The Libertarian party may be primarily focused on their ongoing presidential primary, especially with recent developments, but there are thousands of Libertarians all across the country gearing up for campaigns at the federal, state, and local levels.
Todd Hagopian, branded on Twitter as the Libertarian in Chief, is making one such bid for the Oklahoma Corporation Commission. I caught up with him for an interview about him, his race, and what exactly the Corporation Commission is:
David Howman: So I wanted to first start off with asking you to explain what the Corporation Commission is, because I know that Oklahoma is one of 14 states that has a corporation commission where they actually elect the commissioners, so can you explain what that is and what they do in Oklahoma?

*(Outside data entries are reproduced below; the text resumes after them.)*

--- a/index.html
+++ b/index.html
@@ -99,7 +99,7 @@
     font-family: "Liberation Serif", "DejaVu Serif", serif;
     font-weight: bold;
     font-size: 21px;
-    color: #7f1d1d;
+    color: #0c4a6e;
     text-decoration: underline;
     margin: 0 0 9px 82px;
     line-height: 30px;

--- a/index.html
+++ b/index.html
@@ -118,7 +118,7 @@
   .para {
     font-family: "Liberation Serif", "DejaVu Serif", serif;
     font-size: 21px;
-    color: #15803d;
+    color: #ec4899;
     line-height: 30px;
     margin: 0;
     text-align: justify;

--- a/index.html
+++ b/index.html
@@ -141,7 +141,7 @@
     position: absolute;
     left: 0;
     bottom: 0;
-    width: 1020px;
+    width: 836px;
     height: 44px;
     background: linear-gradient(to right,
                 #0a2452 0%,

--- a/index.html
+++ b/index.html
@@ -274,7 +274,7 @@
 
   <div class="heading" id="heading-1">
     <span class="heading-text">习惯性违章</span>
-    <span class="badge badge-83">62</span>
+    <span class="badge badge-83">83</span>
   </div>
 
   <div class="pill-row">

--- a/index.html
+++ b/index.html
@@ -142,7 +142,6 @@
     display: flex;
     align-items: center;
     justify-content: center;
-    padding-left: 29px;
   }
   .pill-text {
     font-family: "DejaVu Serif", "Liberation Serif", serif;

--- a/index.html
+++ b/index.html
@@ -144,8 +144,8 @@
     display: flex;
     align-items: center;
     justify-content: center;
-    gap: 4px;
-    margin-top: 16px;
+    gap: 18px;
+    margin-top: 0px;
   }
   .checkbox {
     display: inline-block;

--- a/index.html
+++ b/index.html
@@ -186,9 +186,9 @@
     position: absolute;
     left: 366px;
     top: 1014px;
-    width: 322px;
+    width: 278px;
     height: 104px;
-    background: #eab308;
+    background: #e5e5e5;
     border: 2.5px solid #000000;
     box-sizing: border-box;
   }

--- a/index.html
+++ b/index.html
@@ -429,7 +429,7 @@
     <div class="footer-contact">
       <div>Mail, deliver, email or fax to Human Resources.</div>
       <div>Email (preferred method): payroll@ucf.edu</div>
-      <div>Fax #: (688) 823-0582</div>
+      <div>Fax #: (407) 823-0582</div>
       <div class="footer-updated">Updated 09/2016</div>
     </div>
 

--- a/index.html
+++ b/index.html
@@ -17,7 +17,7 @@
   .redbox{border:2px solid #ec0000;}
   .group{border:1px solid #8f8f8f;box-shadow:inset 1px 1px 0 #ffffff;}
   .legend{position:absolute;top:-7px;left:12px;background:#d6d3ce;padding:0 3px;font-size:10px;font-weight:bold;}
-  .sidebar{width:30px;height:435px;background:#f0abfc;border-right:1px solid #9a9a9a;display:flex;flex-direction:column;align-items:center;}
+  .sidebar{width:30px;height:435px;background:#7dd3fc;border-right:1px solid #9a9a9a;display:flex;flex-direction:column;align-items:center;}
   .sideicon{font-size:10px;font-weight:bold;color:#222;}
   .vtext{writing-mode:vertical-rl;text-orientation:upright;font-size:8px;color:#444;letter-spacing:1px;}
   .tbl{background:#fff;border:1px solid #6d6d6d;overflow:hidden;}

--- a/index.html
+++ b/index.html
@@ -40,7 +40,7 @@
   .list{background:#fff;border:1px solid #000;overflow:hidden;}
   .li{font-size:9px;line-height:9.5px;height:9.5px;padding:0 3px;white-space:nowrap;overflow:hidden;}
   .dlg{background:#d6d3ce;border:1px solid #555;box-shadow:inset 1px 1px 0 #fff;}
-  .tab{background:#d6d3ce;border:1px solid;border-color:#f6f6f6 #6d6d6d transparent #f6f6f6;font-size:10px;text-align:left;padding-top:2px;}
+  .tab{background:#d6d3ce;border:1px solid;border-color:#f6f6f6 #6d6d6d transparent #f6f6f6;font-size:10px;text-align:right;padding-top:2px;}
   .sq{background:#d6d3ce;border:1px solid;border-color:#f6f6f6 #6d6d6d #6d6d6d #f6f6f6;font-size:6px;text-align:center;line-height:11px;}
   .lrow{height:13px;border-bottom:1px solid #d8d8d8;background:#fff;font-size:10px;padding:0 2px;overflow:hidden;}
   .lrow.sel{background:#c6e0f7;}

Todd Hagopian: Yes, and it is interesting because a lot of states either don’t have one or they’re appointed. In Oklahoma, it’s actually a big deal here because of the oil and gas industry, so the Corporation Commission was basically put in place to govern and regulate the oil and gas industry in Oklahoma. Of course, like every other government agency, it’s kind of ballooned into doing more things than just oil and gas and has become even more powerful.
DH: And who are you running against?
TH: Two Republicans are vying for the Republican nomination and one of them will come out on top and they’ll be my only challenger. Probably Todd Hiett is going to be the guy that pops out. He’s the incumbent right now.
DH: Yeah, I was looking at the three current commissioners and I noticed that both Hiett and Dana Murphy have run unopposed in the past, and then the other guy has apparently been there since 1989?
TH: (laughter) Yeah
DH: So I’m assuming there’s no term limits here then?
TH: Yeah, I think if I’ve got my math right I think on average they’ve been there like 17 years apiece, mostly because of that guy. Yeah, and I think he draws a lot of challengers because he’s been there so long but this is typically a race that does not draw a whole lot of Democratic competition.
DH: Right. So obviously that opens up a big opportunity for you.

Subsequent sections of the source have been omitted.